WHAT THE TASK REQUIRES: Return each line, exactly as given, from the one containing "265px; background: #5eead4;" through the end of the entries below, and skip the rest.

Web page edit records:
BEGIN

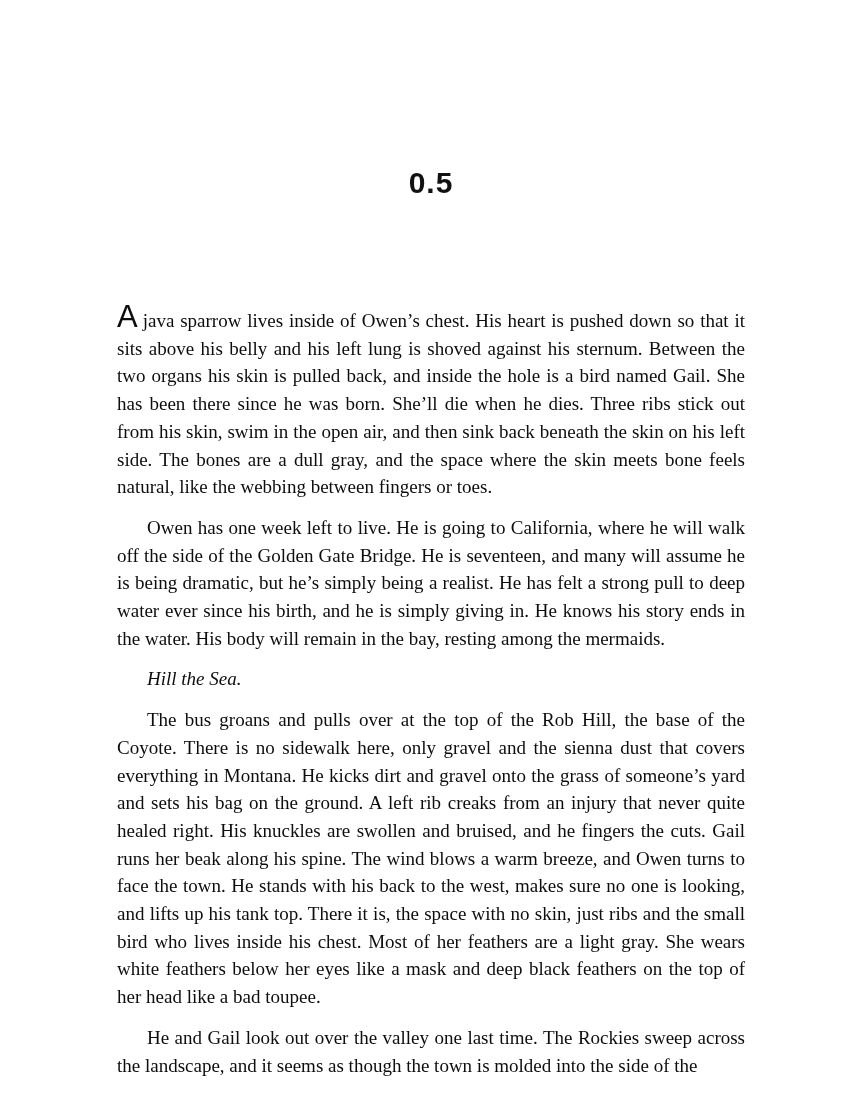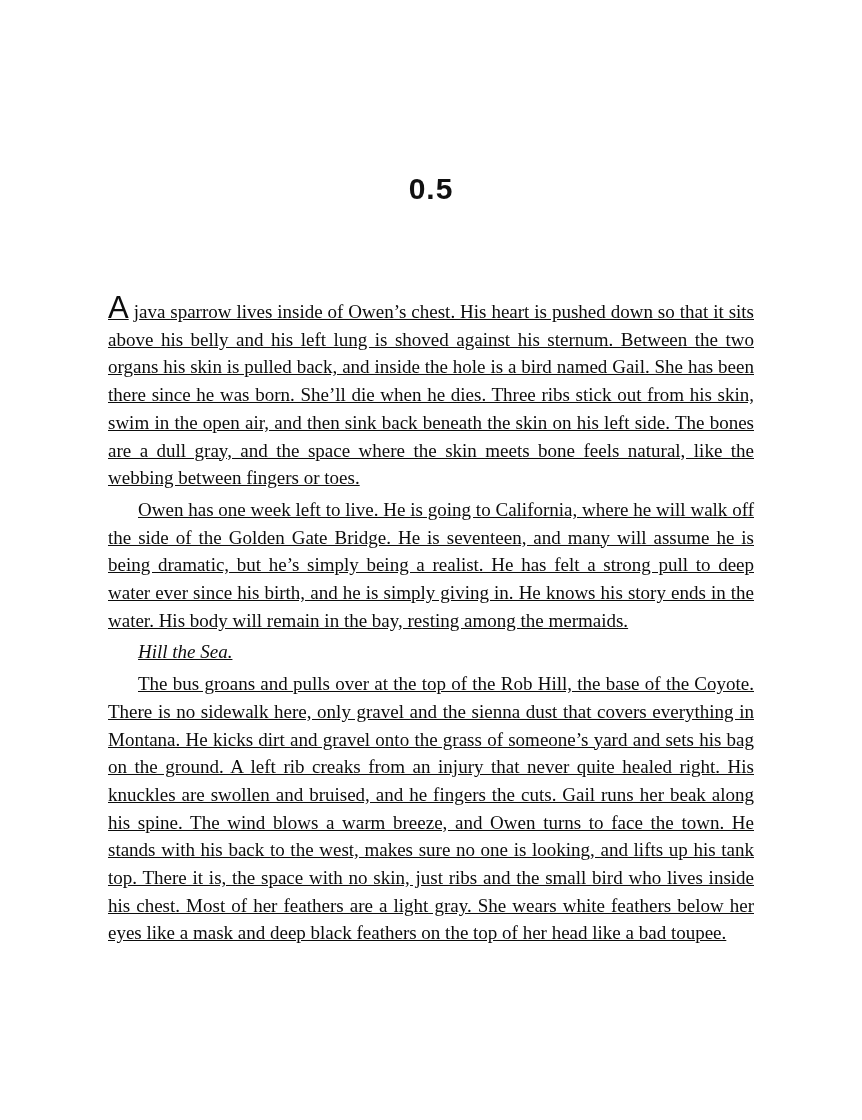--- a/index.html
+++ b/index.html
@@ -10,43 +10,42 @@
   .page {
     position: relative;
     width: 862px;
     height: 1120px;
     background: #ffffff;
     overflow: hidden;
     font-family: "Liberation Serif", serif;
     color: #0d0d0d;
   }
   .chapter-number {
-    margin: 8px;
+    margin: 2px;
     padding-top: 166px;
     text-align: center;
     font-family: "Liberation Sans", sans-serif;
     font-weight: 700;
     font-size: 30px;
     line-height: 30px;
     letter-spacing: 1px;
     color: #111111;
   }
   .text-block {
     position: absolute;
     top: 294px;
     left: 104px;
     width: 654px;
   }
   .para {
-    margin: 4px;
+    margin: 13px;
     font-size: 19px;
     line-height: 27.7px;
     text-align: justify;
     color: #0d0d0d;
-    text-decoration: underline;
   }
   .para.indent {
     text-indent: 30px;
   }
   .para.italic {
     font-style: italic;
   }
   .initial {
     font-family: "Liberation Sans", sans-serif;
     font-weight: 400;
@@ -64,14 +63,15 @@
 
   <div class="text-block">
     <p class="para first"><span class="initial">A</span><span>java sparrow lives inside of Owen’s chest. His heart is pushed down so that it sits above his belly and his left lung is shoved against his sternum. Between the two organs his skin is pulled back, and inside the hole is a bird named Gail. She has been there since he was born. She’ll die when he dies. Three ribs stick out from his skin, swim in the open air, and then sink back beneath the skin on his left side. The bones are a dull gray, and the space where the skin meets bone feels natural, like the webbing between fingers or toes.</span></p>
 
     <p class="para indent">Owen has one week left to live. He is going to California, where he will walk off the side of the Golden Gate Bridge. He is seventeen, and many will assume he is being dramatic, but he’s simply being a realist. He has felt a strong pull to deep water ever since his birth, and he is simply giving in. He knows his story ends in the water. His body will remain in the bay, resting among the mermaids.</p>
 
     <p class="para indent italic">Hill the Sea.</p>
 
     <p class="para indent">The bus groans and pulls over at the top of the Rob Hill, the base of the Coyote. There is no sidewalk here, only gravel and the sienna dust that covers everything in Montana. He kicks dirt and gravel onto the grass of someone’s yard and sets his bag on the ground. A left rib creaks from an injury that never quite healed right. His knuckles are swollen and bruised, and he fingers the cuts. Gail runs her beak along his spine. The wind blows a warm breeze, and Owen turns to face the town. He stands with his back to the west, makes sure no one is looking, and lifts up his tank top. There it is, the space with no skin, just ribs and the small bird who lives inside his chest. Most of her feathers are a light gray. She wears white feathers below her eyes like a mask and deep black feathers on the top of her head like a bad toupee.</p>
 
+    <p class="para indent">He and Gail look out over the valley one last time. The Rockies sweep across the landscape, and it seems as though the town is molded into the side of the</p>
   </div>
 </div>
 
 </body></html>

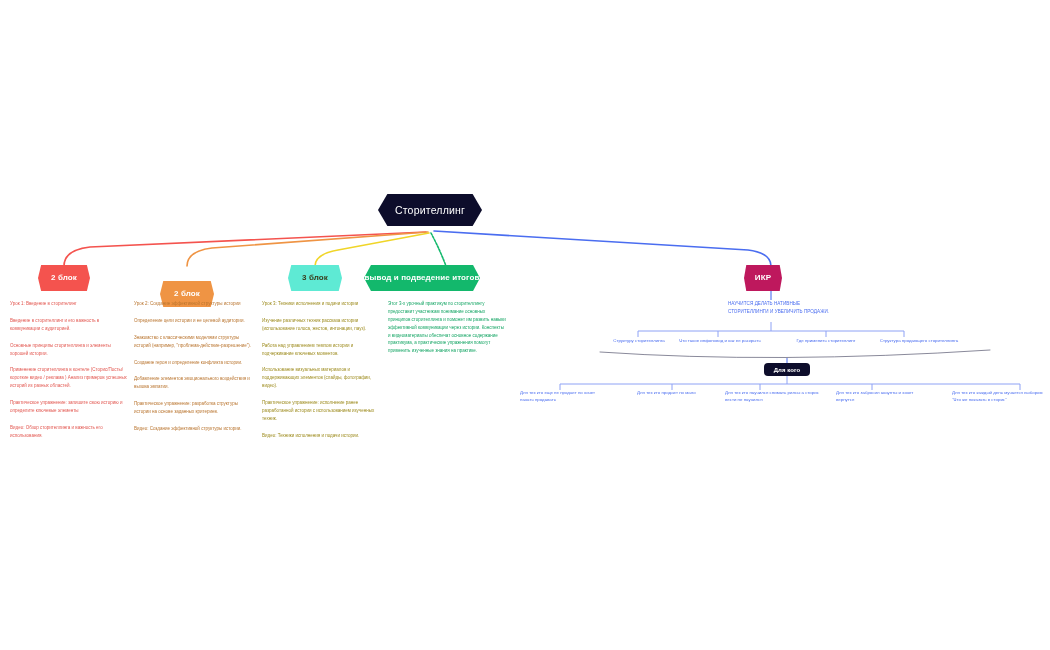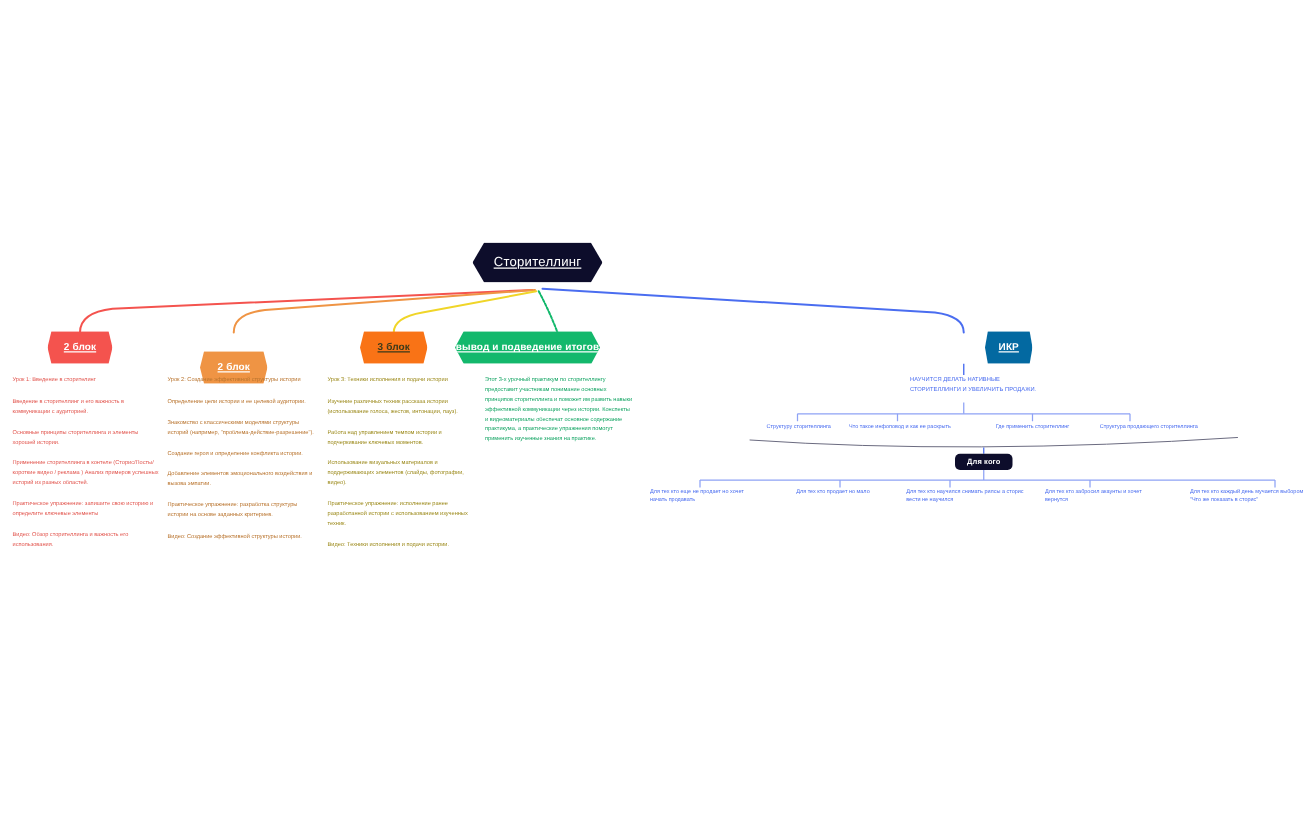--- a/index.html
+++ b/index.html
@@ -34,21 +34,20 @@
   .hex {
     position: absolute;
     display: flex;
     align-items: center;
     justify-content: center;
     color: #ffffff;
     text-align: left;
     line-height: 1.15;
     -webkit-clip-path: polygon(0% 50%, 6% 0%, 94% 0%, 100% 50%, 94% 100%, 6% 100%);
     clip-path: polygon(0% 50%, 6% 0%, 94% 0%, 100% 50%, 94% 100%, 6% 100%);
-    text-decoration: underline;
   }
   .root-node {
     width: 104px;
     height: 32px;
     left: 378px;
     top: 194px;
     background: #0d0d2b;
     font-size: 10.5px;
     letter-spacing: .2px;
     border-radius: 5px;
@@ -56,23 +55,23 @@
     clip-path: polygon(0% 50%, 9% 0%, 91% 0%, 100% 50%, 91% 100%, 9% 100%);
   }
   .branch-hex {
     height: 26px;
     font-size: 8px;
     font-weight: bold;
     letter-spacing: .1px;
   }
   .b1 { width: 52px; left: 38px;  top: 265px; background: #f4534e; }
   .b2 { width: 54px; left: 160px; top: 281px; background: #ef9444; }
-  .b3 { width: 54px; left: 288px; top: 265px; background: #f97316; color:#3a3a1a;}
+  .b3 { width: 54px; left: 288px; top: 265px; background: #5eead4; color:#3a3a1a;}
   .b4 { width: 116px;left: 364px; top: 265px; background: #13b86c; }
-  .b5 { width: 38px; left: 788px; top: 265px; background: #0369a1; }
+  .b5 { width: 38px; left: 744px; top: 265px; background: #be185d; }
 
   .pill {
     position: absolute;
     display: flex;
     align-items: center;
     justify-content: center;
     background: #0d0d2b;
     color: #ffffff;
     border-radius: 4px;
     font-size: 6px;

END

WRITTEN ANSWER:
+  .b3 { width: 54px; left: 288px; top: 265px; background: #5eead4; color:#3a3a1a;}
   .b4 { width: 116px;left: 364px; top: 265px; background: #13b86c; }
-  .b5 { width: 38px; left: 788px; top: 265px; background: #0369a1; }
+  .b5 { width: 38px; left: 744px; top: 265px; background: #be185d; }
 
   .pill {
     position: absolute;
     display: flex;
     align-items: center;
     justify-content: center;
     background: #0d0d2b;
     color: #ffffff;
     border-radius: 4px;
     font-size: 6px;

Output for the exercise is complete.